== Segment start ==

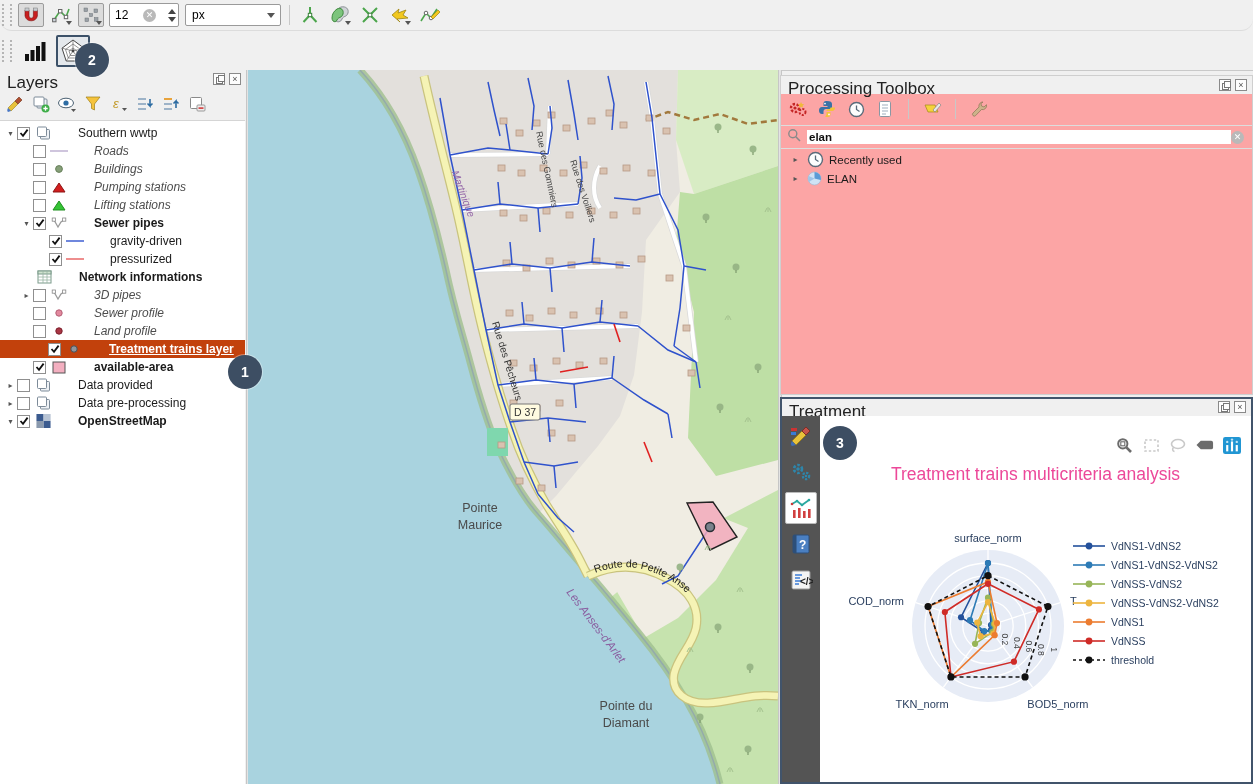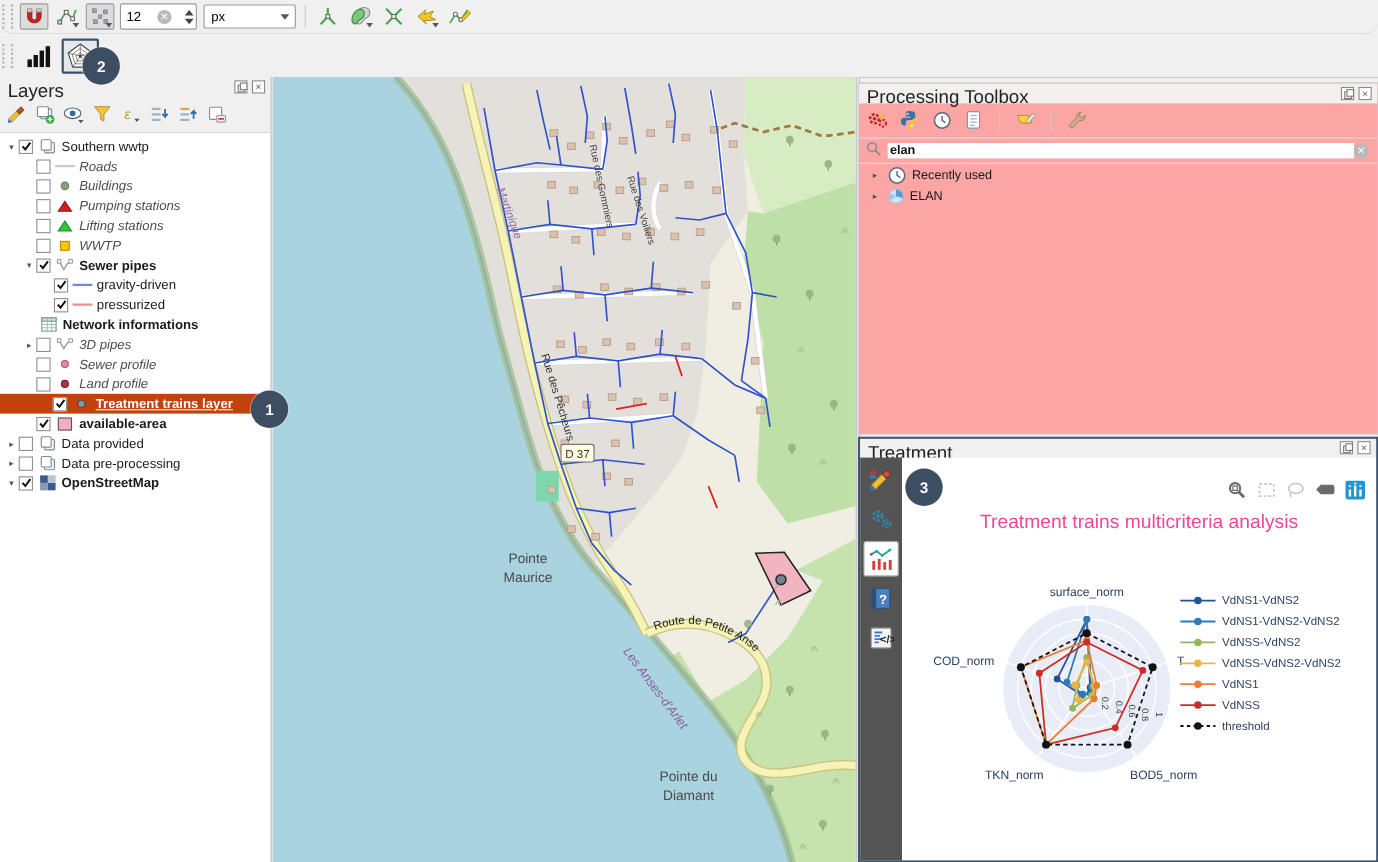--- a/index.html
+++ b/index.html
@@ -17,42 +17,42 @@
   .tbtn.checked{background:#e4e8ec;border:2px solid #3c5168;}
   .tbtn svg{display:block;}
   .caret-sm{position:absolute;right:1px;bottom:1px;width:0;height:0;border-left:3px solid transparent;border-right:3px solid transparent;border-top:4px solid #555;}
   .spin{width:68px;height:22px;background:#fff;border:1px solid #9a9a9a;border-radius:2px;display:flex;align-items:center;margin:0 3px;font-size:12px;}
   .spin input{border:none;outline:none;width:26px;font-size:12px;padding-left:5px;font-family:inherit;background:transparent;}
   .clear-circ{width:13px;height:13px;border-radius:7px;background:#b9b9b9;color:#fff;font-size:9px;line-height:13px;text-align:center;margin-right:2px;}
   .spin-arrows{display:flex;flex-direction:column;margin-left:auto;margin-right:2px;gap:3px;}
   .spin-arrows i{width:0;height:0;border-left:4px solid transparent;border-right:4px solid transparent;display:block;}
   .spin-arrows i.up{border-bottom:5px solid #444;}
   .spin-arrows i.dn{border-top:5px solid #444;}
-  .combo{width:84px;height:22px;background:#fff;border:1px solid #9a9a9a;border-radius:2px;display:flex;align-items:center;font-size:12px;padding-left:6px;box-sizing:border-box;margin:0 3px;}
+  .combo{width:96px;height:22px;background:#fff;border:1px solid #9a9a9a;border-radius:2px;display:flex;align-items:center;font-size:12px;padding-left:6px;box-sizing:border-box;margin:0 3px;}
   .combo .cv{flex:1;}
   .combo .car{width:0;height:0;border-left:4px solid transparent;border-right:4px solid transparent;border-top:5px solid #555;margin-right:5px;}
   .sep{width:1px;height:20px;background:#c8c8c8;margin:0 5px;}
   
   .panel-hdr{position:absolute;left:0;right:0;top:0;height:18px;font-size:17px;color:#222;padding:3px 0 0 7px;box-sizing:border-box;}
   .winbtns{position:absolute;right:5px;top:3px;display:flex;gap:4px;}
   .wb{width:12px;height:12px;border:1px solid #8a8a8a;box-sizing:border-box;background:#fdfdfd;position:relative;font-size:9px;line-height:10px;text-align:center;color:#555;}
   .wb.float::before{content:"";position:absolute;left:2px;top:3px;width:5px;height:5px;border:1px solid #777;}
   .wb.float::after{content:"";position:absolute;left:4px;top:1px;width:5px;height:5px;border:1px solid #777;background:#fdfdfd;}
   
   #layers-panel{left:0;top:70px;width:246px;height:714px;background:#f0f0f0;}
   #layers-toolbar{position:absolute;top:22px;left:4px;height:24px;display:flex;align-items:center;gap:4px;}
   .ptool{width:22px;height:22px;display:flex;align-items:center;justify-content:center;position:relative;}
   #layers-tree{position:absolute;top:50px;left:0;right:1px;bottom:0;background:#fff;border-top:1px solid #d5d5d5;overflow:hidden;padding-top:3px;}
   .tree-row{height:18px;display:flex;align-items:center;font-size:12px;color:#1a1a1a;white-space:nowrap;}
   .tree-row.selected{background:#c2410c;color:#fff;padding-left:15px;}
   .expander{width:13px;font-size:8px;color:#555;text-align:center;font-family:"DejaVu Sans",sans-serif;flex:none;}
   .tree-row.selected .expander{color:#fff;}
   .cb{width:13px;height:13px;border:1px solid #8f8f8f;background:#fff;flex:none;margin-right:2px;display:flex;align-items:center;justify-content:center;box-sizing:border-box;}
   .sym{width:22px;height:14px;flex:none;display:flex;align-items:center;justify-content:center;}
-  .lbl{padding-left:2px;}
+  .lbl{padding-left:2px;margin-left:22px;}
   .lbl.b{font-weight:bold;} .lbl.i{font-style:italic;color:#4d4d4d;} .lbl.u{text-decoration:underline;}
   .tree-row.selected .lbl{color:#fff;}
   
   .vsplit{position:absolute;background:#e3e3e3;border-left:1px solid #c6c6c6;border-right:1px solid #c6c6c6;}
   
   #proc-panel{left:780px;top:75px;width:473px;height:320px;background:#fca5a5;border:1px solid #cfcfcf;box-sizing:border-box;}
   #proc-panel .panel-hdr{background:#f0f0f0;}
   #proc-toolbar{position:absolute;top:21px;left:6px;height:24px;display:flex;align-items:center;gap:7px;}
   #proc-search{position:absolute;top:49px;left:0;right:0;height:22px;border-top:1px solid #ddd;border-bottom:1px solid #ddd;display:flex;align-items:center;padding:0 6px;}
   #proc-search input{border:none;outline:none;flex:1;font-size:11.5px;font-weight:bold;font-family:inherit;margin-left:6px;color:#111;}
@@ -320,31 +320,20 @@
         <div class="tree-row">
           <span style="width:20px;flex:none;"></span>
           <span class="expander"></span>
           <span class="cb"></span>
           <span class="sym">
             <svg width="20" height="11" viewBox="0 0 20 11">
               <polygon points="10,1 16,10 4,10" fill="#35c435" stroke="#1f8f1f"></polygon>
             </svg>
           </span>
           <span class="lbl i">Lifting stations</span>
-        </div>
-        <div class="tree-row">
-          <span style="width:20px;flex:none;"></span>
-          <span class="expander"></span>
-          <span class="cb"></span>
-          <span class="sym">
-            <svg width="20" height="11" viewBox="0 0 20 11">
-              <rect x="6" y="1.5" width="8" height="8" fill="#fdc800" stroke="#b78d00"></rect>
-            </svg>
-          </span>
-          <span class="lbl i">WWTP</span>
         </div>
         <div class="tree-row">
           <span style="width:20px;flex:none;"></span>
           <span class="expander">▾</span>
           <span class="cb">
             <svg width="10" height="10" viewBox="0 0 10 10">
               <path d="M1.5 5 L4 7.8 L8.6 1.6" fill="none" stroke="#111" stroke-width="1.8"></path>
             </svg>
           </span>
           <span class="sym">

== Segment end ==

> _What to produce_
If a line in the entries holds the string "inherit", copy it.

> _Response below_
   .spin input{border:none;outline:none;width:26px;font-size:12px;padding-left:5px;font-family:inherit;background:transparent;}
   #proc-search input{border:none;outline:none;flex:1;font-size:11.5px;font-weight:bold;font-family:inherit;margin-left:6px;color:#111;}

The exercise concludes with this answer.